───── Records for the task

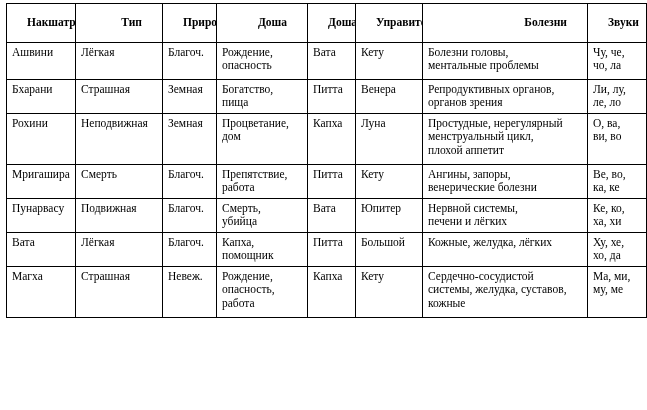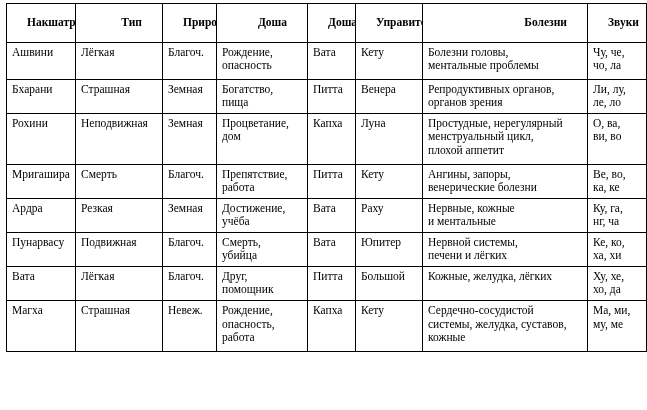--- a/index.html
+++ b/index.html
@@ -121,50 +121,37 @@
           <td>Препятствие,
 работа</td>
           <td>Питта</td>
           <td>Кету</td>
           <td>Ангины, запоры,
 венерические болезни</td>
           <td>Ве, во,
 ка, ке</td>
         </tr>
         <tr>
-          <td>Ардра</td>
-          <td>Резкая</td>
-          <td>Земная</td>
-          <td>Достижение,
-учёба</td>
-          <td>Вата</td>
-          <td>Раху</td>
-          <td>Нервные, кожные
-и ментальные</td>
-          <td>Ку, га,
-нг, ча</td>
-        </tr>
-        <tr>
           <td>Пунарвасу</td>
           <td>Подвижная</td>
           <td>Благоч.</td>
           <td>Смерть,
 убийца</td>
           <td>Вата</td>
           <td>Юпитер</td>
           <td>Нервной системы,
 печени и лёгких</td>
           <td>Ке, ко,
 ха, хи</td>
         </tr>
         <tr>
           <td>Вата</td>
           <td>Лёгкая</td>
           <td>Благоч.</td>
-          <td>Друг,
+          <td>Капха,
 помощник</td>
           <td>Питта</td>
           <td>Большой</td>
           <td>Кожные, желудка, лёгких</td>
           <td>Ху, хе,
 хо, да</td>
         </tr>
         <tr data-tall="true">
           <td>Магха</td>
           <td>Страшная</td>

──────────

> **Problem to solve**: Output the data above in full. Skip every picture.

> **Response for this exercise**:
--- a/index.html
+++ b/index.html
@@ -121,50 +121,37 @@
           <td>Препятствие,
 работа</td>
           <td>Питта</td>
           <td>Кету</td>
           <td>Ангины, запоры,
 венерические болезни</td>
           <td>Ве, во,
 ка, ке</td>
         </tr>
         <tr>
-          <td>Ардра</td>
-          <td>Резкая</td>
-          <td>Земная</td>
-          <td>Достижение,
-учёба</td>
-          <td>Вата</td>
-          <td>Раху</td>
-          <td>Нервные, кожные
-и ментальные</td>
-          <td>Ку, га,
-нг, ча</td>
-        </tr>
-        <tr>
           <td>Пунарвасу</td>
           <td>Подвижная</td>
           <td>Благоч.</td>
           <td>Смерть,
 убийца</td>
           <td>Вата</td>
           <td>Юпитер</td>
           <td>Нервной системы,
 печени и лёгких</td>
           <td>Ке, ко,
 ха, хи</td>
         </tr>
         <tr>
           <td>Вата</td>
           <td>Лёгкая</td>
           <td>Благоч.</td>
-          <td>Друг,
+          <td>Капха,
 помощник</td>
           <td>Питта</td>
           <td>Большой</td>
           <td>Кожные, желудка, лёгких</td>
           <td>Ху, хе,
 хо, да</td>
         </tr>
         <tr data-tall="true">
           <td>Магха</td>
           <td>Страшная</td>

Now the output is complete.